I thought many times yesterday about the places I've been, emotionally and mentally and spiritually, I've been these last few years. Many of them are places I would not willingly have gone, but in some ways, I, too, have felt "pulled out of my chair" with a celestial gait belt. Some of them are places I would have gone but my "legs" were not strong enough to support me. I was embarrassed to have needed assistance. I wanted to go there, but not so fast, not so rough, and not to have been unceremoniously dumped there and left.
But what I've come to discover is when assistance comes, it comes when it comes, we don't always choose the person by which it comes, and they have their lives too. They can't always stay.
When I moved to Kirksville in 2000, I had this mental picture who I'd be, how I'd spend my days, who my friends would be.
It's nothing even close to my life in 2011.
In 2000, I would not have wanted or liked this life.
Yet, even in a fair bit of change and turmoil, I feel pretty okay with it. Oh, don't get me wrong, I really dislike some days. I really dislike some situations. I mourn some of the changes. I miss people I didn't ever think I'd miss, and I don't miss some people I could not imagine in my day to day.
I am not where I thought I would be financially, and I'm not living the way I thought I would live. Yet I am content beyond my wildest imagination. I would not, however, have been so content had I not had that celestial gait belt slapped on me and dragged a few places.
On Pentecost Sunday, I had the treat of being not just at Christ Church Cathedral in St. Louis to worship, but I had the fun of waving one of the big 20 foot long streamers on a pole in the processional and recessional, thanks to one of my friends in the diocese who CCC is her home parish. I also got to listen to the Rev. Dahn Gandell's homily as guest preacher that day.
Now there's a person who probably went a few places she didn't plan on going herself. She grew up Baptist. In a previous life, she did standup comedy. She's a self-proclaimed southerner living in Rochester, NY. Yet somehow, the twists and turns of her life led her to the Episcopal priesthood.
I wrote down some of the more pithy parts of her message:
"Change is inevitable, but growth is optional."
"Transformation not shared is transformation wasted."
"Be now here, or be nowhere."
"It is our scars that tell our stories."
"There are always moments when you can be inviting."
"The question is not, "How does God use sinners," but, "What choice does God have BUT to use sinners?""
But my favorite was, "It is not our deepest fear that we are inadequate, but it is our deepest fear that we have power beyond measure."
That last statement has a lot of carry over to yesterday's reading, as well. Think about this one.
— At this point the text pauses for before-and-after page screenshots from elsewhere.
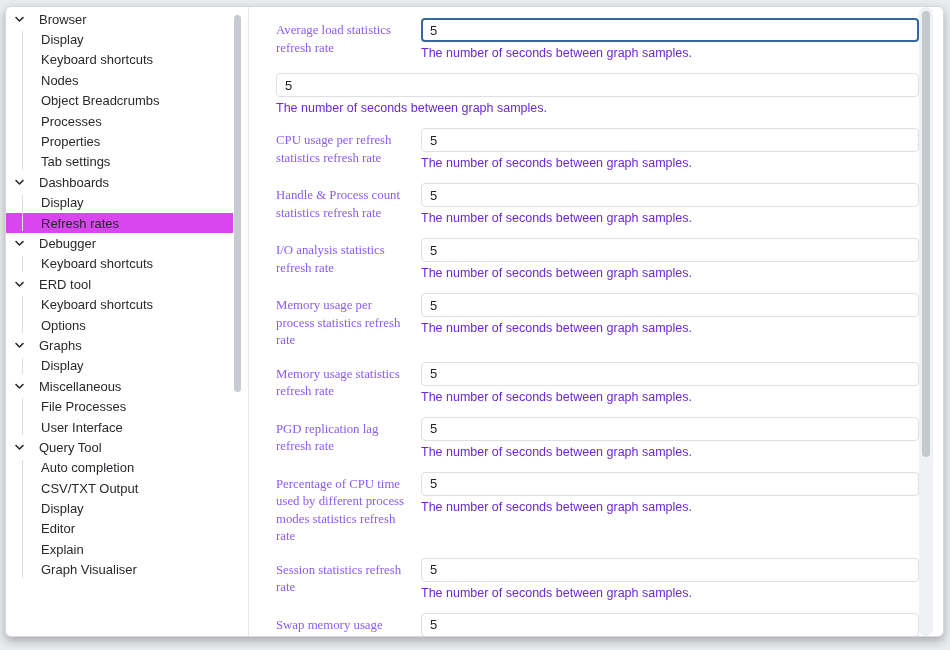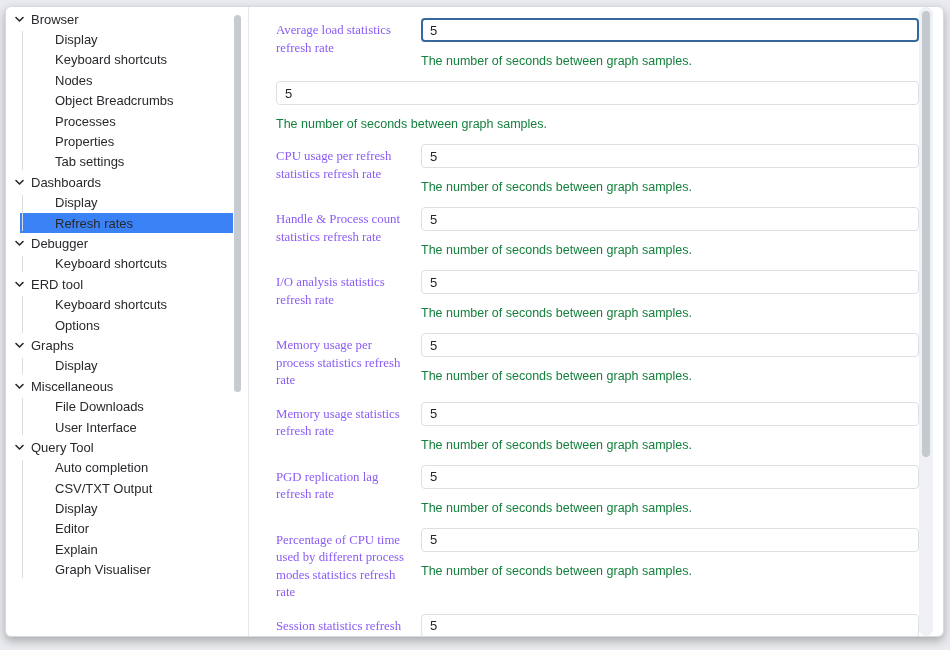--- a/index.html
+++ b/index.html
@@ -33,7 +33,7 @@
     cursor:pointer;
     white-space:nowrap;
   }
-  .group-row { padding-left:8px; }
+  .group-row { padding-left:8px;gap:8px; }
   .child-row { padding-left:35px; }
   .tree-row.selected { background:#3b82f6; }
   .chev { width:11px; height:11px; margin-right:6px; display:inline-flex; align-items:center; }

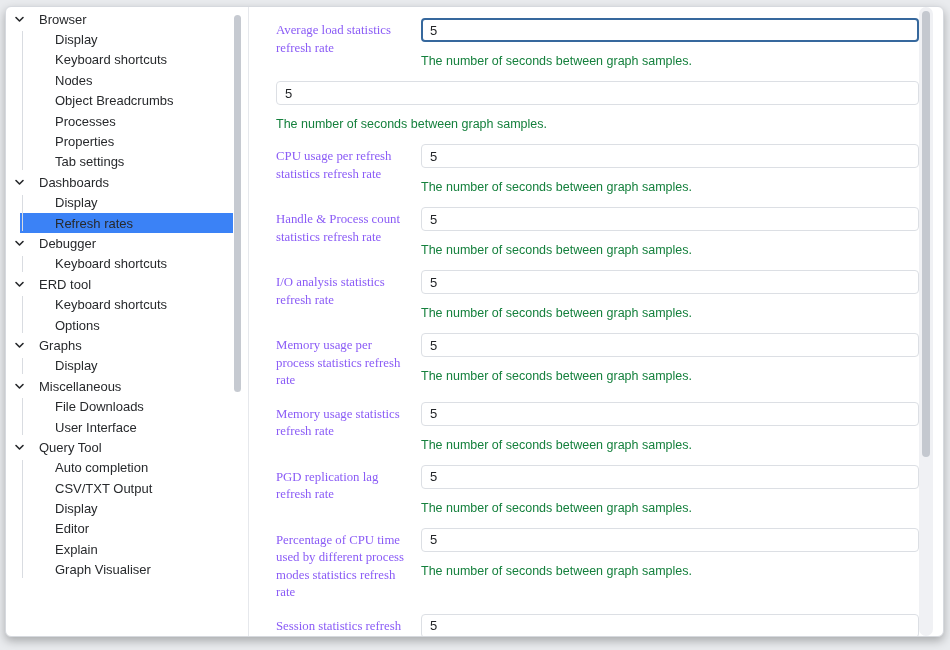--- a/index.html
+++ b/index.html
@@ -38,7 +38,7 @@
   .tree-row.selected { background:#3b82f6; }
   .chev { width:11px; height:11px; margin-right:6px; display:inline-flex; align-items:center; }
   .chev svg { display:block; }
-  .tree-children { position:relative;padding-left:14px; }
+  .tree-children { position:relative; }
   .tree-children::before {
     content:""; position:absolute; left:16px; top:2px; bottom:2px;
     width:1px; background:#d9dce1;

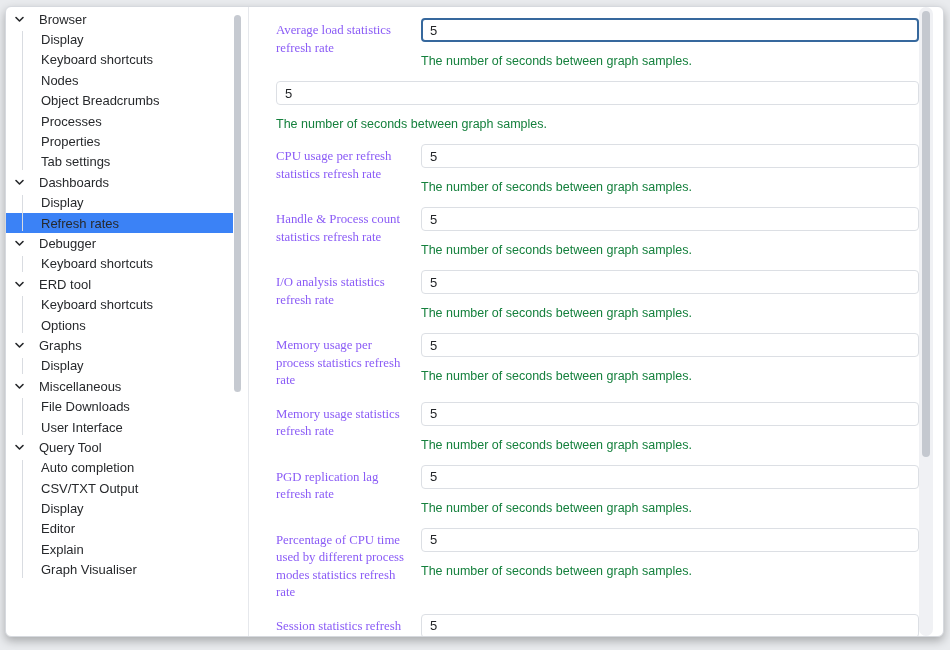--- a/index.html
+++ b/index.html
@@ -76,9 +76,9 @@
     padding:0 7px;
   }
   .pref-help {
-    margin-top:11px;
+    margin-top:3px;
     font-size:12.5px; line-height:16px;
-    color:#15803d;
+    color:#6d28d9;
   }
   
   .v-scrollbar {

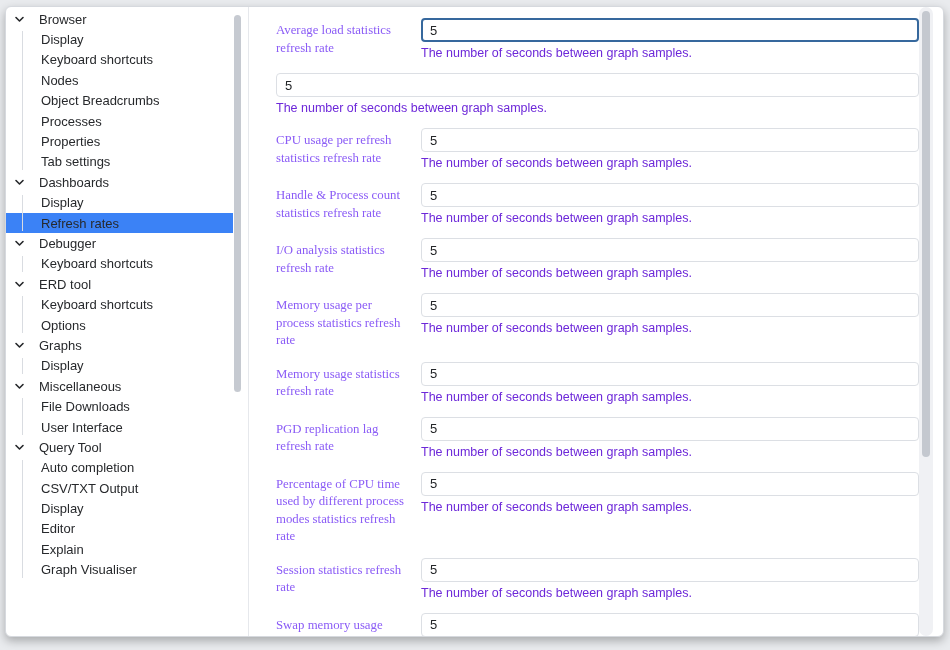--- a/index.html
+++ b/index.html
@@ -35,7 +35,7 @@
   }
   .group-row { padding-left:8px;gap:8px; }
   .child-row { padding-left:35px; }
-  .tree-row.selected { background:#3b82f6; }
+  .tree-row.selected { background:#d946ef; }
   .chev { width:11px; height:11px; margin-right:6px; display:inline-flex; align-items:center; }
   .chev svg { display:block; }
   .tree-children { position:relative; }

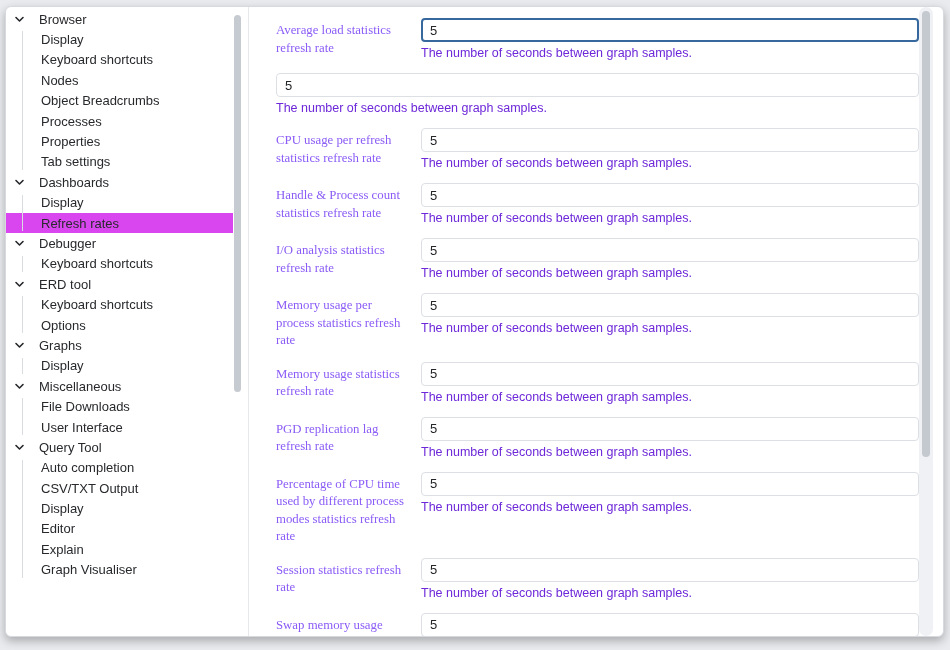--- a/index.html
+++ b/index.html
@@ -221,7 +221,7 @@
     </div>
     <div class="tree-children">
   <div class="tree-row child-row">
-    <span class="tree-label">File Downloads</span>
+    <span class="tree-label">File Processes</span>
   </div>
 
   <div class="tree-row child-row">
Jesus just told Peter, "You are gonna go some places you do NOT want to go...just like I am, too." Then he basically says, "Follow me to those places, anyway."
Those places we don't want to go, when we sit around and fear them, it's not that we can't endure them. It's that we CAN endure them, and there is a reasonable chance we will be transformed by them. We sense that this transformation is beyond us, even despite us or despite our best efforts to resist it.
In that sense, because it's not OUR power, it's a power that is truly beyond measure. What's weird is, if we had sat back and enjoyed the ride, we would not totally "get" its power and our powerlessness.
Could it be that "suffering" is not a personal insult, but an opportunity--and when it's all said and done, if we are led through the pain into new joys, new realities, our painful times simply become threads in a larger story?
So in that sense, yes, Peter and Paul get a feast day together--contrasting threads in a larger tapestry of all the saints and angels and the company of Heaven...and there's a thread in there for us, too.